Uma das preocupações do setor de periódicos, expressa em recente evento da Associação Brasileira de Editores Científicos (Abec), é o plágio. Em relação aos livros, já é comum encontrar pesquisadores que, em vez de planejarem uma obra sozinhos, preferem propor uma produção com diferentes autores. E há editoras que projetam livros que possam ser comercializados por capítulo. Esse cenário pode sugerir que o livro acadêmico estaria ameaçado dentro de sua própria instituição. Mas não é bem assim. O artigo acadêmico retrata o fragmento de uma construção científica em processo, já que resulta de uma determinada pesquisa. Portanto, destina-se à comunicação de resultados e ao diálogo com a comunidade. O livro, por sua vez, traz a solidez do conhecimento, da vivência, de um saber maduro. São produções distintas, mas ambas são “parte constitutiva da maturidade intelectual da universidade”, como diz o professor José Castilho Marques Neto, secretário executivo do Plano Nacional do Livro e Leitura (PNLL). O livro, no entanto, tem o sentido da perenidade.

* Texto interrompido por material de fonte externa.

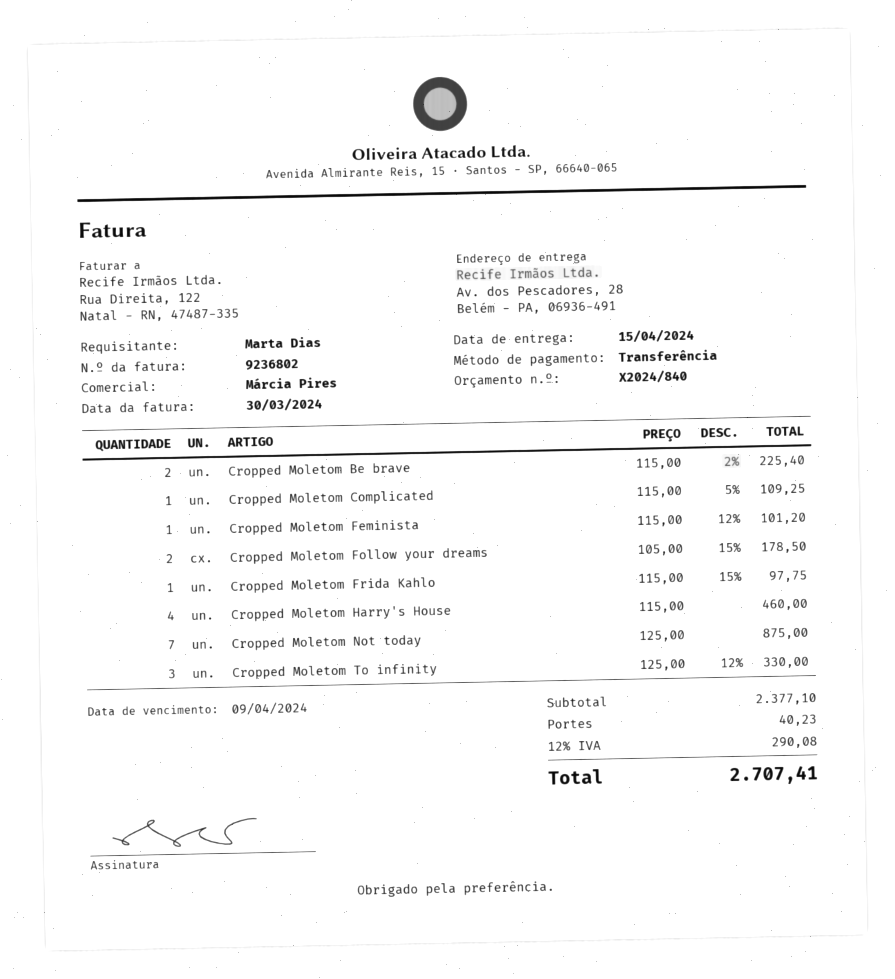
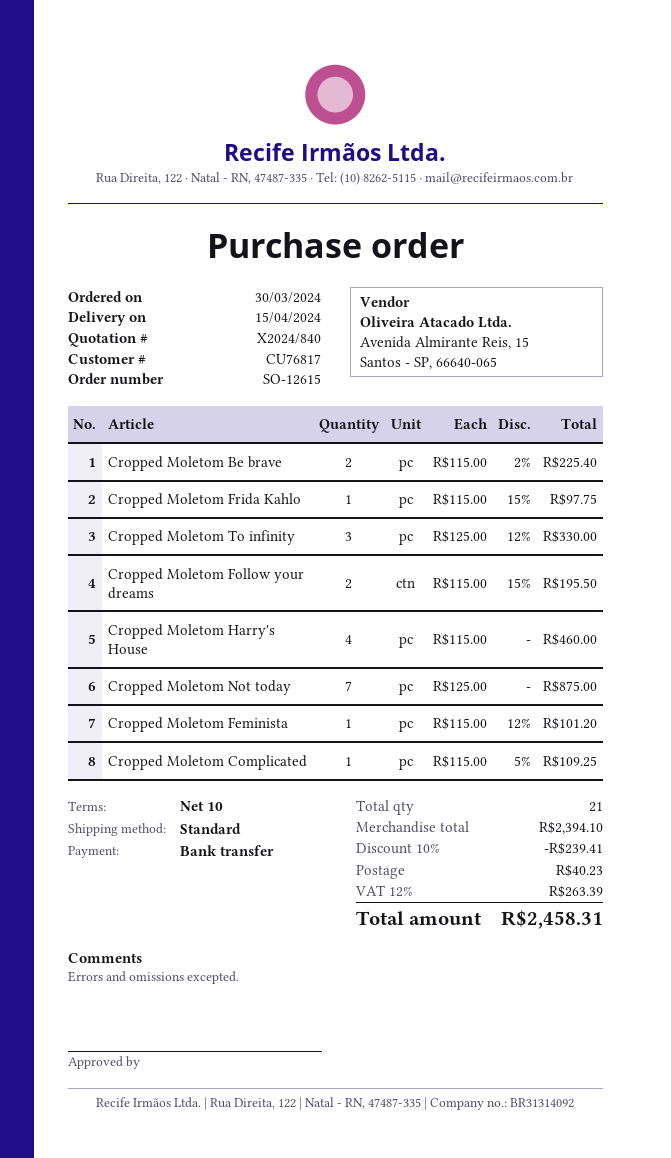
Cropped Moletom Follow your dreams: 2 x 105.00 - 15% = 178.50 -> 2 x 115.00 - 15% = 195.50
subtotal: 2377.10 -> 2394.10
discount: none -> 10% = 239.41
tax: 12% = 290.08 -> 12% = 263.39
total: 2707.41 -> 2458.31

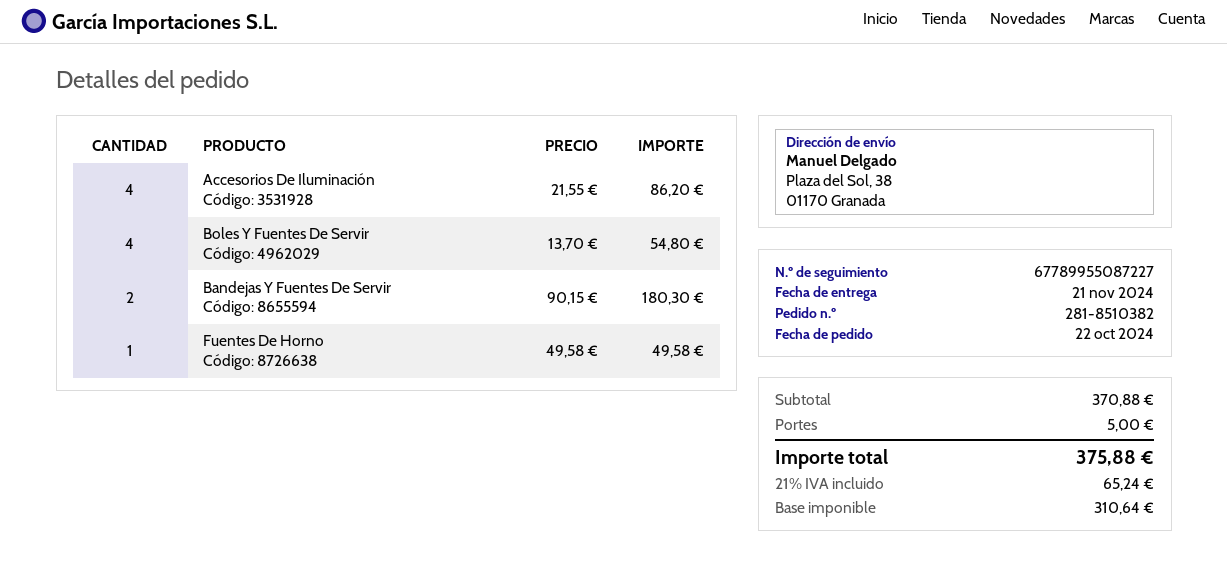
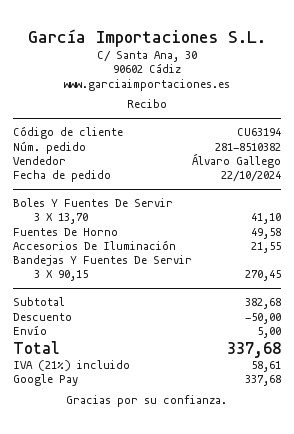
Accesorios De Iluminación: 4 x 21.55 = 86.20 -> 1 x 21.55 = 21.55
Boles Y Fuentes De Servir: 4 x 13.70 = 54.80 -> 3 x 13.70 = 41.10
Bandejas Y Fuentes De Servir: 2 x 90.15 = 180.30 -> 3 x 90.15 = 270.45
subtotal: 370.88 -> 382.68
discount: none -> 50.00
tax: 21% = 65.24 -> 21% = 58.61
total: 375.88 -> 337.68

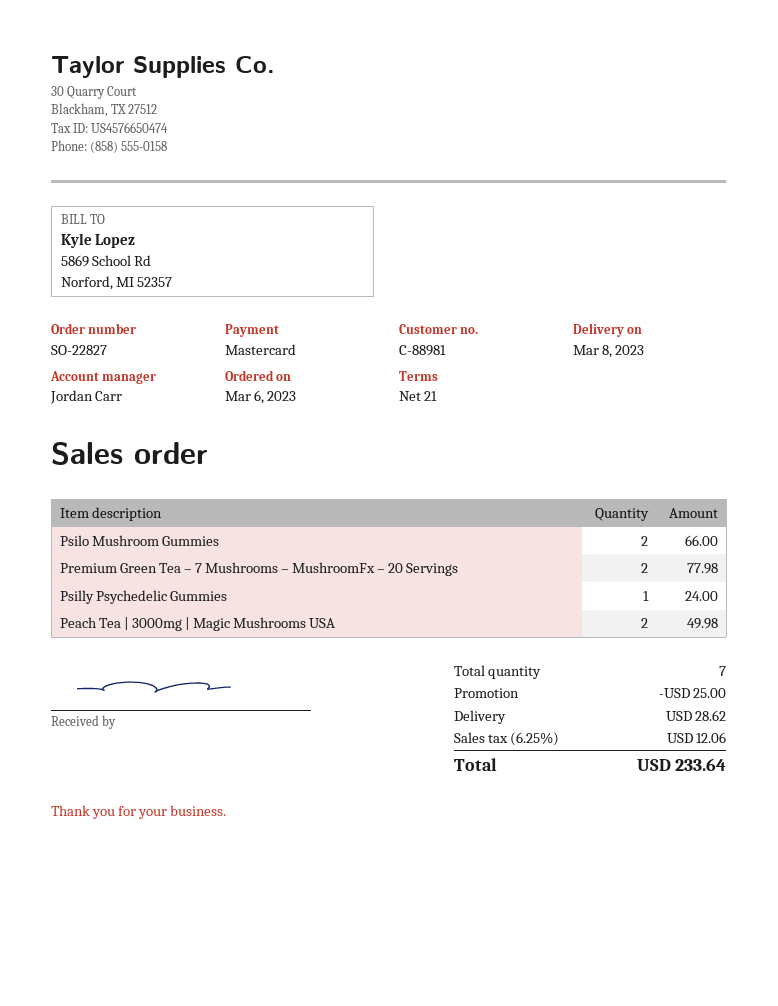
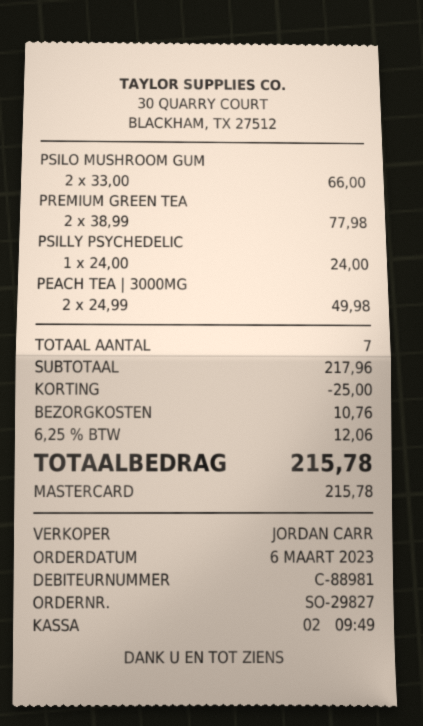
order number: SO-22827 -> SO-29827
shipping: 28.62 -> 10.76
total: 233.64 -> 215.78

Recorro aqui uma lembrança de João Canossa, editor executivo da Editora Fiocruz, citando Jorge Luiz Borges: “O livro é lido para eternizar a memória”.
Carlos Machado de Freitas: Quais são hoje os principais desafios da economia do livro acadêmico?
Marcelo Di Renzo: Algumas das propostas do Eixo 4 do PNLL, que trata do desenvolvimento da economia do livro, estão em curso, com ritmos diversos. Por exemplo: até 2020 está em vigor um programa de apoio à tradução do livro brasileiro para publicação no exterior, sob a orientação da Biblioteca Nacional. O investimento em um programa de feiras no exterior, organizado em conjunto pelos ministérios das Relações Exteriores e da Cultura, começou a acontecer este ano, com uma proposta inicial de 15 eventos. No ano passado, realizamos a primeira edição do Prêmio Abeu. Mas ainda há muito por fazer. A Associação apresentou, junto com as principais entidades do setor livreiro, a proposta de uma lei para regular o mercado, buscando evitar uma ação predatória de gigantes do setor editorial. O projeto está tramitando no Congresso. Uma necessidade é assegurar às editoras universitárias uma inserção formal na legislação educacional, de modo a garantir maior segurança jurídica e trabalhista, além de recursos para a produção de títulos. A internacionalização é outro desafio, que exige investimentos e profissionalização. Este mês, por exemplo, editores brasileiros e portugueses se reuniram na Universidade de Coimbra, para tratar desta questão. Observa-se um movimento de organização de editoras universitárias em diferentes países, com o objetivo de conhecer melhor suas diferenças e semelhanças, buscando superar desafios com urgência e construir agendas de cooperação.